Web document revisions
↓↓↓

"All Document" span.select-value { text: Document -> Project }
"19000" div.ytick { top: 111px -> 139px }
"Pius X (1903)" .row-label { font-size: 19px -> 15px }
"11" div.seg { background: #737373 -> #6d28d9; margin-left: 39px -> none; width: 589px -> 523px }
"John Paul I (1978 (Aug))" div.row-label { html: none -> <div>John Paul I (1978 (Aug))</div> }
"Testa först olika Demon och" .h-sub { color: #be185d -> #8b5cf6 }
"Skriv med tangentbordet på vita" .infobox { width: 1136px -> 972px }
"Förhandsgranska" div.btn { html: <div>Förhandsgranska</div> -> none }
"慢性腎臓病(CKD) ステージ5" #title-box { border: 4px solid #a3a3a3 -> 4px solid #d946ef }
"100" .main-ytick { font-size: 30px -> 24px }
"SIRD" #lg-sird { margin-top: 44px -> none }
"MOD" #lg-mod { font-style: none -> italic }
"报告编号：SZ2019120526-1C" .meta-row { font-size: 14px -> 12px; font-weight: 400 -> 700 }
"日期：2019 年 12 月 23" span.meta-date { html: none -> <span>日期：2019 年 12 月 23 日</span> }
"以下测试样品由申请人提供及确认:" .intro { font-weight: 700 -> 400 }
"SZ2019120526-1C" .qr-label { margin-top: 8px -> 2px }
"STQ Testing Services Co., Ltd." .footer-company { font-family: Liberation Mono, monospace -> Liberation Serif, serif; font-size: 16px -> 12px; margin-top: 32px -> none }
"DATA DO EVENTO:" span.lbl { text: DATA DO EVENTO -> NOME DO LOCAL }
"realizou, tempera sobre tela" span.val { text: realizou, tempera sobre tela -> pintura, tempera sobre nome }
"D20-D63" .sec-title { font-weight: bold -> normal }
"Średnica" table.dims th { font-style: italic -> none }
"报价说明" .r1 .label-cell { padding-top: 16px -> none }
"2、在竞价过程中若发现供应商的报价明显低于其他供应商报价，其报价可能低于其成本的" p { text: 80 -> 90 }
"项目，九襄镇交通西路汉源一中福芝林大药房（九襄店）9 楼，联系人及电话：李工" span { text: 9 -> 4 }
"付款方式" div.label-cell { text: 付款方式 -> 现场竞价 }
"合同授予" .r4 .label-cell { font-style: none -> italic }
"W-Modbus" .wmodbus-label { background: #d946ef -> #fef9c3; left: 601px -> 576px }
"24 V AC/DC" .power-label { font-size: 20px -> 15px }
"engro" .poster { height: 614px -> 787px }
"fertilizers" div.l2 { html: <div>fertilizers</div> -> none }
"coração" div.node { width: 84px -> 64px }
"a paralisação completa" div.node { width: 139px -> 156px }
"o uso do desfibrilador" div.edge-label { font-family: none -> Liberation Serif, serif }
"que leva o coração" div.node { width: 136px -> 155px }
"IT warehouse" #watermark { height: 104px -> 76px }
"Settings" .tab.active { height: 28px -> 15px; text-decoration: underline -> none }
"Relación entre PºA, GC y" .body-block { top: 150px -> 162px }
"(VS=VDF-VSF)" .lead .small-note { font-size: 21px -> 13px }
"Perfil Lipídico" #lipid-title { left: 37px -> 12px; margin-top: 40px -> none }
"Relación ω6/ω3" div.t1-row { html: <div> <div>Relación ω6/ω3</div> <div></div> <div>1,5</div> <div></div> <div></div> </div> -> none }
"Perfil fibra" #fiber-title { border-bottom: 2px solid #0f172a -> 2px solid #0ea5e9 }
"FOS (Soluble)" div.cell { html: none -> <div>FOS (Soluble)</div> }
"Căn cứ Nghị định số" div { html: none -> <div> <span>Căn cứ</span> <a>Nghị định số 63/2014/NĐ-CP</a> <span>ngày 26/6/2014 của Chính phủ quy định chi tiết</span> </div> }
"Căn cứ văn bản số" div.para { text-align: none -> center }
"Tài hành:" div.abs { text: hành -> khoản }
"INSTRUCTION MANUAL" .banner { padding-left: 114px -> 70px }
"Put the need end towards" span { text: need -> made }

↑↑↑

YOUR TASK:
When you reach the line that contains "height: 614px ->", stop; that line and every line before it, from the very first line of the data, should be restated word for word.

RESULT BELOW:
"All Document" span.select-value { text: Document -> Project }
"19000" div.ytick { top: 111px -> 139px }
"Pius X (1903)" .row-label { font-size: 19px -> 15px }
"11" div.seg { background: #737373 -> #6d28d9; margin-left: 39px -> none; width: 589px -> 523px }
"John Paul I (1978 (Aug))" div.row-label { html: none -> <div>John Paul I (1978 (Aug))</div> }
"Testa först olika Demon och" .h-sub { color: #be185d -> #8b5cf6 }
"Skriv med tangentbordet på vita" .infobox { width: 1136px -> 972px }
"Förhandsgranska" div.btn { html: <div>Förhandsgranska</div> -> none }
"慢性腎臓病(CKD) ステージ5" #title-box { border: 4px solid #a3a3a3 -> 4px solid #d946ef }
"100" .main-ytick { font-size: 30px -> 24px }
"SIRD" #lg-sird { margin-top: 44px -> none }
"MOD" #lg-mod { font-style: none -> italic }
"报告编号：SZ2019120526-1C" .meta-row { font-size: 14px -> 12px; font-weight: 400 -> 700 }
"日期：2019 年 12 月 23" span.meta-date { html: none -> <span>日期：2019 年 12 月 23 日</span> }
"以下测试样品由申请人提供及确认:" .intro { font-weight: 700 -> 400 }
"SZ2019120526-1C" .qr-label { margin-top: 8px -> 2px }
"STQ Testing Services Co., Ltd." .footer-company { font-family: Liberation Mono, monospace -> Liberation Serif, serif; font-size: 16px -> 12px; margin-top: 32px -> none }
"DATA DO EVENTO:" span.lbl { text: DATA DO EVENTO -> NOME DO LOCAL }
"realizou, tempera sobre tela" span.val { text: realizou, tempera sobre tela -> pintura, tempera sobre nome }
"D20-D63" .sec-title { font-weight: bold -> normal }
"Średnica" table.dims th { font-style: italic -> none }
"报价说明" .r1 .label-cell { padding-top: 16px -> none }
"2、在竞价过程中若发现供应商的报价明显低于其他供应商报价，其报价可能低于其成本的" p { text: 80 -> 90 }
"项目，九襄镇交通西路汉源一中福芝林大药房（九襄店）9 楼，联系人及电话：李工" span { text: 9 -> 4 }
"付款方式" div.label-cell { text: 付款方式 -> 现场竞价 }
"合同授予" .r4 .label-cell { font-style: none -> italic }
"W-Modbus" .wmodbus-label { background: #d946ef -> #fef9c3; left: 601px -> 576px }
"24 V AC/DC" .power-label { font-size: 20px -> 15px }
"engro" .poster { height: 614px -> 787px }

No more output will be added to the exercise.